Justin Heazlewood grew up in Tasmania in the 1980s and 1990s, an only child who never met his father. Justin became aware that ‘something wasn’t right’ at a young age.
At seven I remember lying in bed while Mum wailed in the bedroom next to mine … I wanted the crying to stop. This is my first memory of monitoring Mum’s illness, something I would spend a lifetime doing. I didn’t know it then but I was a child carer.
Justin’s mother lives with a diagnosis of schizophrenia. By age nine, Justin could see patterns forming in her behaviour. He recalls that she was well half the time and unwell half the time.
Justin describes his Nan and Pop as his main source of support. He would call them often in his early teenage years, as his mother cried uncontrollably, and ask his Nan to come and get him. She was reluctant to interfere, but told Justin he could call whenever he liked.
When he was 14, Justin secretly made an appointment with his mother’s regular GP.
I told her in detail how bad Mum was. The crying, the swearing, the violent episodes. The GP said something about doctor–patient confidentiality and that was that.
Justin says it is inconceivable to him now that a doctor listened to his story and didn’t take any action. He describes this as an appalling result and says it discouraged him from seeking help again for a decade.
When I look back on my experience I am struck by the complete lack of support I received. At school there was not a single lesson spent on educating us about mental illness or self‑care. At no point was the role of the school counsellor adequately explained to us. I was never prompted to tell anyone about any of my problems at home. Meanwhile Nan was delivering the message that I had to remain strong and carry on. There was definitely a stigma around mental illness and our family kept a tight lid on the silence around Mum’s story.
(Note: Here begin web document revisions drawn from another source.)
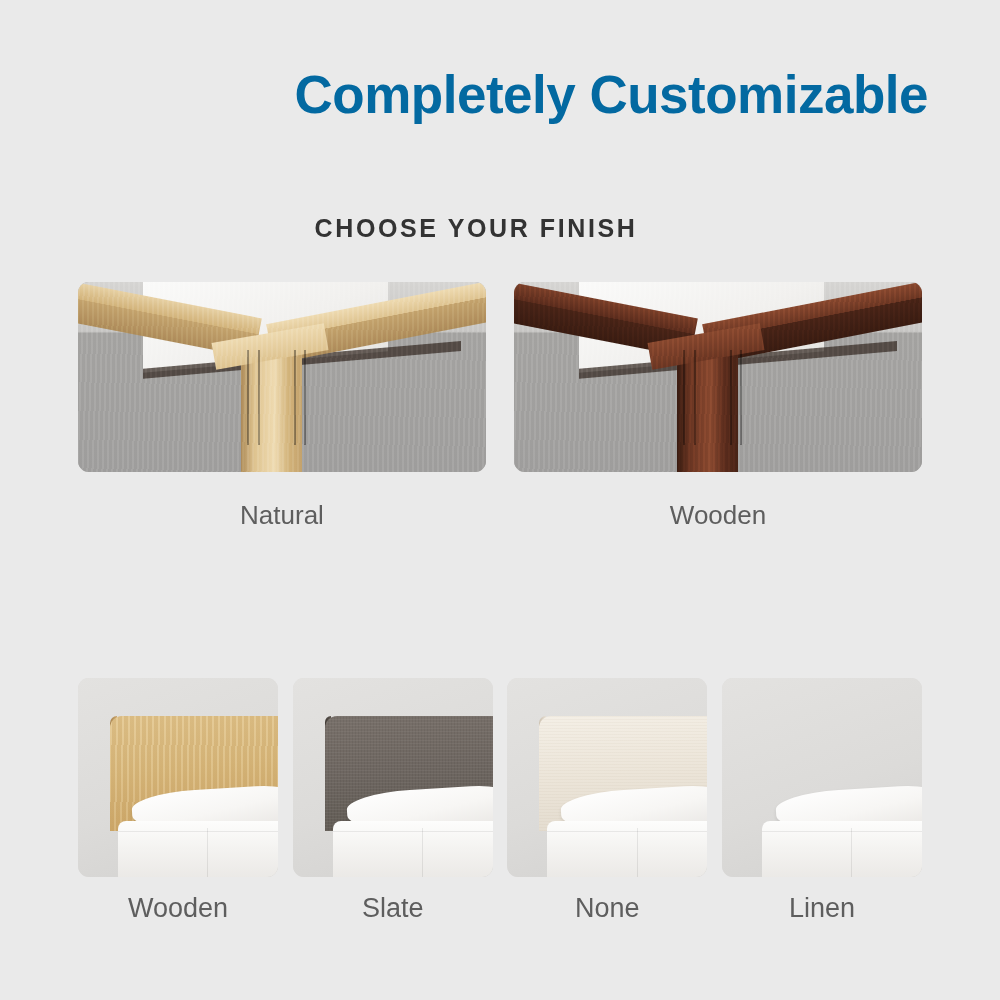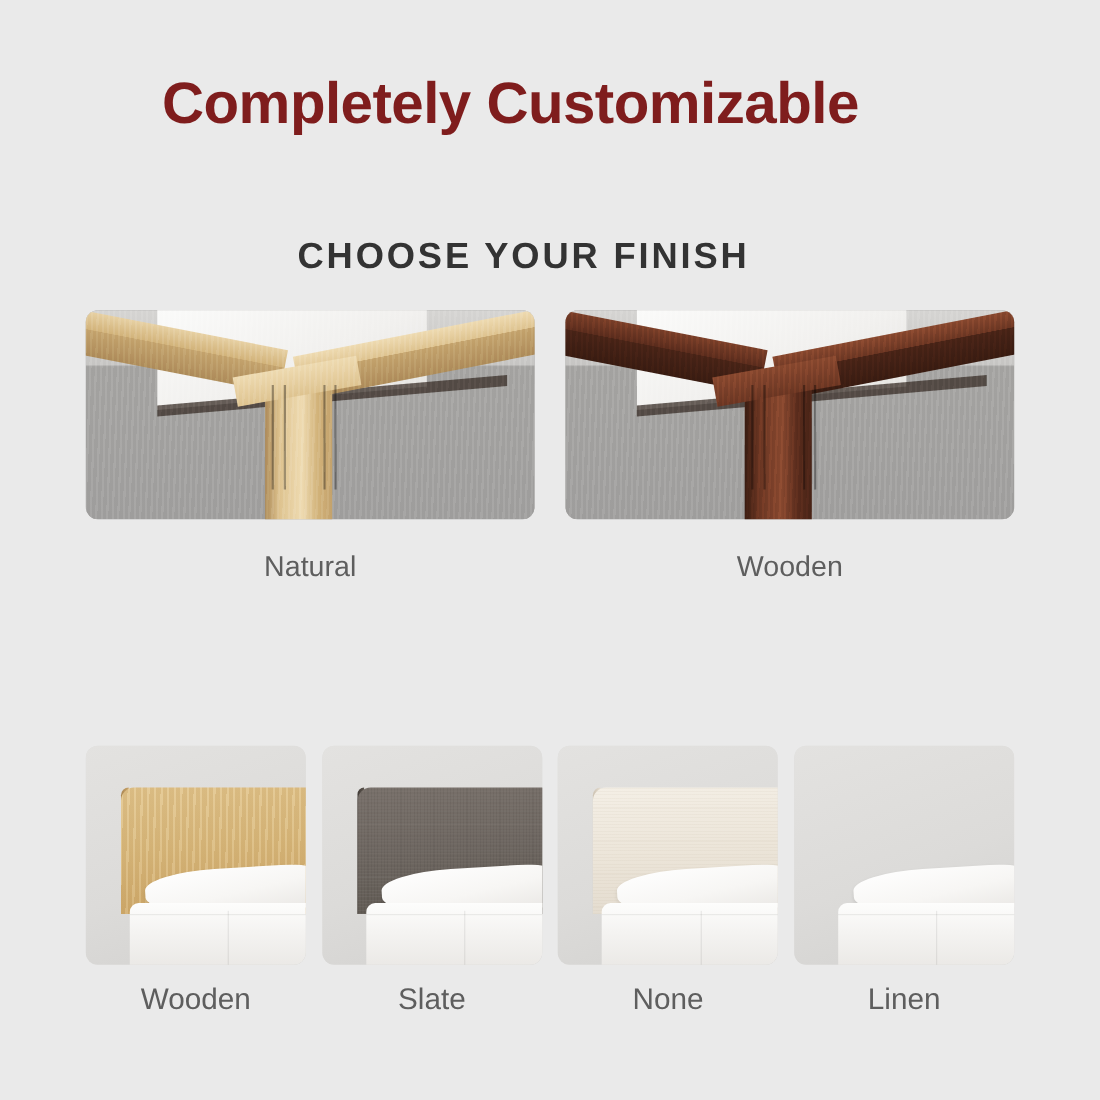--- a/index.html
+++ b/index.html
@@ -7,27 +7,27 @@
     width:1000px; height:1000px;
     background:#eaeaea;
     font-family:"Liberation Sans", sans-serif;
     overflow:hidden;
   }
   .page { position:relative; width:1000px; height:1000px; }
 
   
   .main-title{
     position:absolute; top:66px; left:0; width:928px;
-    text-align:center;
+    text-align:right;
     font-size:53px; font-weight:bold; letter-spacing:-0.5px;
-    color:#7f1d1d; line-height:1.1;
+    color:#0369a1; line-height:1.1;
   }
   .section-heading{
     position:absolute; left:0; width:952px; text-align:center;
-    font-size:33px; font-weight:bold; letter-spacing:2.6px;
+    font-size:25px; font-weight:bold; letter-spacing:2.6px;
     color:#333333;
   }
   .sh-finish{ top:214px; }
   .sh-headboard{ top:613px; }
 
   
   .finish-row{
     position:absolute; left:78px; top:282px;
     width:844px; height:190px;
     display:flex; justify-content:space-between;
Having fretted over his mum for years, Justin has also experienced challenges to his own mental health, both in his teenage years and as an adult. He experienced what he describes as a nervous breakdown at age 33.
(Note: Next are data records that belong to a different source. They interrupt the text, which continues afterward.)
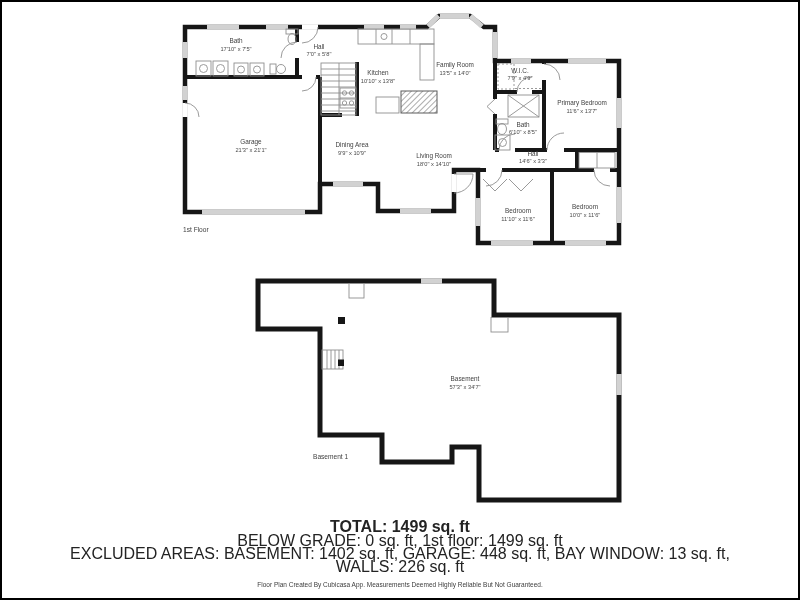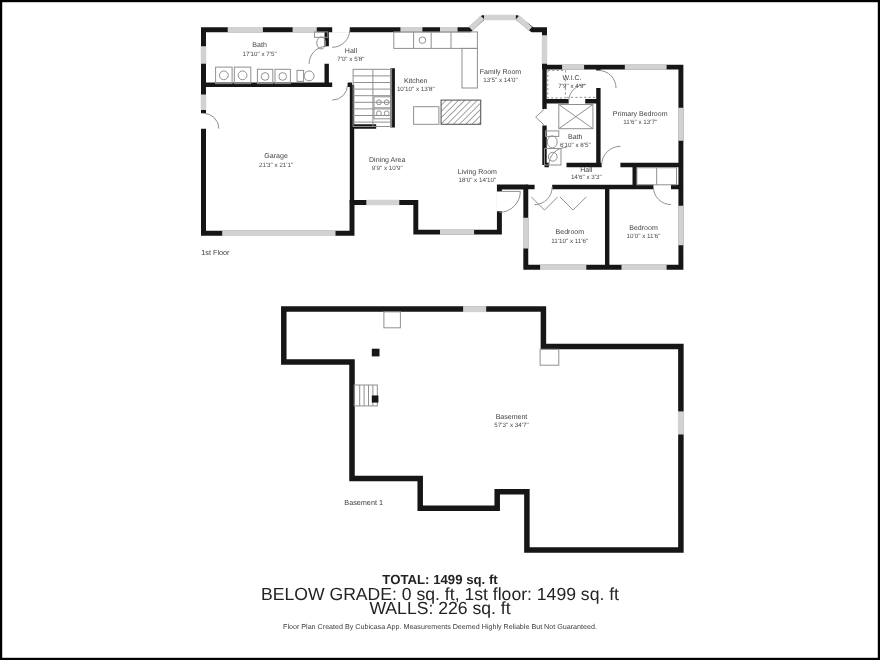--- a/index.html
+++ b/index.html
@@ -6,21 +6,21 @@
   .page{position:relative;width:800px;height:600px;background:#ffffff;
         border:2px solid #000;box-sizing:border-box;overflow:hidden;
         font-family:"Liberation Sans",sans-serif;}
   .plan-svg{position:absolute;left:0;top:0;}
   
   .rn{font-size:6.4px;fill:#3f3f3f;text-anchor:middle;font-family:"Liberation Sans",sans-serif;}
   .rd{font-size:5.7px;fill:#4a4a4a;text-anchor:middle;font-family:"Liberation Sans",sans-serif;}
   .fl{font-size:6.6px;fill:#3f3f3f;text-anchor:start;font-family:"Liberation Sans",sans-serif;}
   
   .summary{position:absolute;left:0;right:0;top:518px;text-align:center;color:#232323;}
-  .summary .total{font-size:12px;font-weight:bold;line-height:14px;text-align:center;}
+  .summary .total{font-size:16px;font-weight:bold;line-height:14px;text-align:center;}
   .summary .line{font-size:16px;line-height:13.2px;}
   .summary .disclaimer{margin-top:7px;font-size:6.5px;color:#3c3c3c;}
 </style>
 </head>
 <body>
 
 <div class="page">
 
   <svg class="plan-svg" width="800" height="600" viewBox="0 0 800 600" xmlns="http://www.w3.org/2000/svg">
     <defs>
@@ -211,17 +211,18 @@
         <text class="rn" x="463" y="379">Basement</text>
         <text class="rd" x="463" y="386.5">57'3" x 34'7"</text>
         <text class="fl" x="311" y="457">Basement 1</text>
       </g>
     </g>
   </svg>
 
   <div class="summary">
     <div class="total">TOTAL: 1499 sq. ft</div>
     <div class="line">BELOW GRADE: 0 sq. ft, 1st floor: 1499 sq. ft</div>
+    <div class="line">EXCLUDED AREAS: BASEMENT: 1402 sq. ft, GARAGE: 448 sq. ft, BAY WINDOW: 13 sq. ft,</div>
     <div class="line">WALLS: 226 sq. ft</div>
     <div class="disclaimer">Floor Plan Created By Cubicasa App. Measurements Deemed Highly Reliable But Not Guaranteed.</div>
   </div>
 
 </div>
 
 </body></html>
After years living interstate and a period in which he distanced himself from his family, Justin returned to Tasmania in July 2019. His mum was accepted into the National Disability Insurance Scheme in December 2019. Justin says he and his mum are now closer than they’ve ever been.
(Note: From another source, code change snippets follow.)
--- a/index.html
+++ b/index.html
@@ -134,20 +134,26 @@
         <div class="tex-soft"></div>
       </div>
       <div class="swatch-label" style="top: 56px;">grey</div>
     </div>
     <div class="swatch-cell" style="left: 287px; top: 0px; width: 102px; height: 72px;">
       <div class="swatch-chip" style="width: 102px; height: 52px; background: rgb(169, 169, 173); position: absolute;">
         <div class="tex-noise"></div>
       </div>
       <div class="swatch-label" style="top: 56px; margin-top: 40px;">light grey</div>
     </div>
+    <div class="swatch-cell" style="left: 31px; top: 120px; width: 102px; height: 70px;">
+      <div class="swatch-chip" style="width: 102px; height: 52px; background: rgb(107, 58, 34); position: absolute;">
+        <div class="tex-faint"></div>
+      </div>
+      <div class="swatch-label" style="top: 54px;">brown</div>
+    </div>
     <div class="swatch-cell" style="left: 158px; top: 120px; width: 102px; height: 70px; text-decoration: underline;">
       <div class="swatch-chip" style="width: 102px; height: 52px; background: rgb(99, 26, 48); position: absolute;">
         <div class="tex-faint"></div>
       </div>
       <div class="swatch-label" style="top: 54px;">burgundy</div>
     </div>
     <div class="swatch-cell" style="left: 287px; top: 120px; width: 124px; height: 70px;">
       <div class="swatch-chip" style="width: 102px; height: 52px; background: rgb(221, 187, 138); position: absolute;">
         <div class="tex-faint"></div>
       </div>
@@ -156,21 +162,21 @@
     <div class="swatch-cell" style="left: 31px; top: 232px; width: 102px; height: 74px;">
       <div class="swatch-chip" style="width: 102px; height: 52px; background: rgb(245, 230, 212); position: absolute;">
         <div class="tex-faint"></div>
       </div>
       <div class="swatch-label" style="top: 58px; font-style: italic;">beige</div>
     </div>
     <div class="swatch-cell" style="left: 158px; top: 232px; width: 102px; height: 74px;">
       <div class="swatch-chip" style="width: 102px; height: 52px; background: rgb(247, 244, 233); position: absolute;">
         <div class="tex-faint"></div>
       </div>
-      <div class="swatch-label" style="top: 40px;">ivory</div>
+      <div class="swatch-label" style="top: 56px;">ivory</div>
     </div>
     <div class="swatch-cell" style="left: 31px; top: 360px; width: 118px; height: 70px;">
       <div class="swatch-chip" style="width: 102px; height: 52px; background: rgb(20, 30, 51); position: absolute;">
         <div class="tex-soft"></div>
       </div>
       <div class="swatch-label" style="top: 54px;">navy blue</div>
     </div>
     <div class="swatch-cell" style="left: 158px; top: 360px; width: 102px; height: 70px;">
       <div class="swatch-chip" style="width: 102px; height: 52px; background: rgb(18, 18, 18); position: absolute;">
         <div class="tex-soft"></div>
I have accepted that I must carry the burden of being an only child who cares for his Mum. At least now I am able to do so with the support I’ve always needed.
As Justin Heazlewood, son of Maureen Heazlewood, my whole life has been forged by schizophrenia. It has shaped and misshaped the person I am. The secret life of being a child carer has taken a personal toll on me. I now experience mild depression and generalised anxiety disorder as a result of my complex developmental trauma … I continue to accept my limitations while believing that recovery is possible.
Justin is now an Ambassador for Satellite Foundation, a Melbourne‑based not‑for‑profit that supports young carers with a range of peer support programs, workshops and respite through activities such as overnight camps.